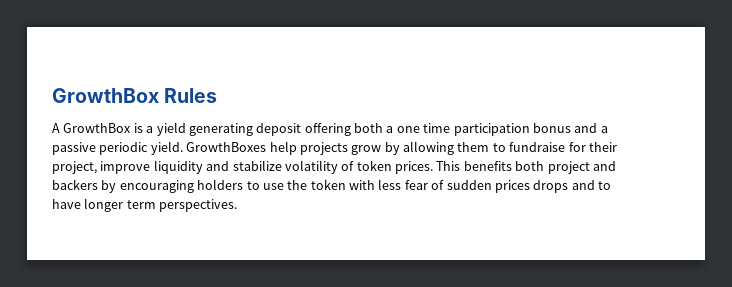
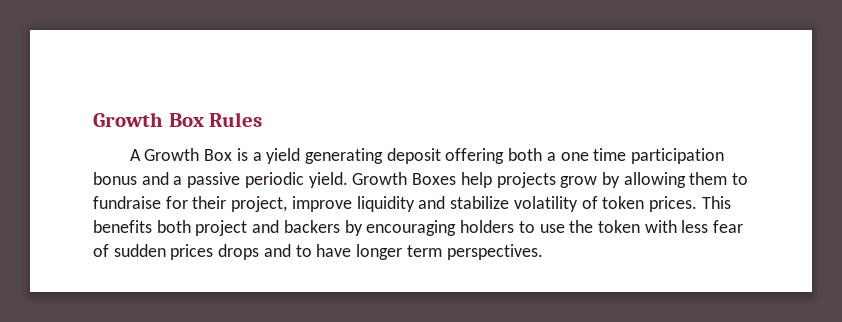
[52,88,159,103] GrowthBox -> [93,112,204,127] Growth Box
[63,123,132,133] GrowthBox -> [144,148,233,161] Growth Box
[186,142,267,152] GrowthBoxes -> [352,172,457,185] Growth Boxes

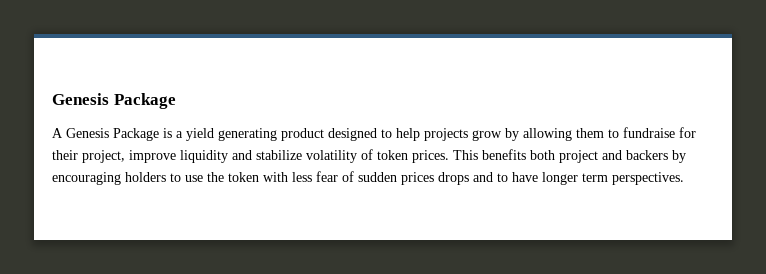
[93,112,263,127] Growth Box Rules -> [52,93,176,109] Genesis Package
[144,148,233,161] Growth Box -> [66,128,159,141] Genesis Package
[386,148,725,164] [93,172,457,188] deposit offering both a one time participation bonus and a passive periodic yield. Growth Boxes -> [281,128,392,141] product designed to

**WHAT THE EXERCISE ASKS:** Write out again only the lines from the one with "[93,112,263,127] Growth Box" through the last line of the records above. Keep every word as it stands.

**YOUR SOLUTION:**
[93,112,263,127] Growth Box Rules -> [52,93,176,109] Genesis Package
[144,148,233,161] Growth Box -> [66,128,159,141] Genesis Package
[386,148,725,164] [93,172,457,188] deposit offering both a one time participation bonus and a passive periodic yield. Growth Boxes -> [281,128,392,141] product designed to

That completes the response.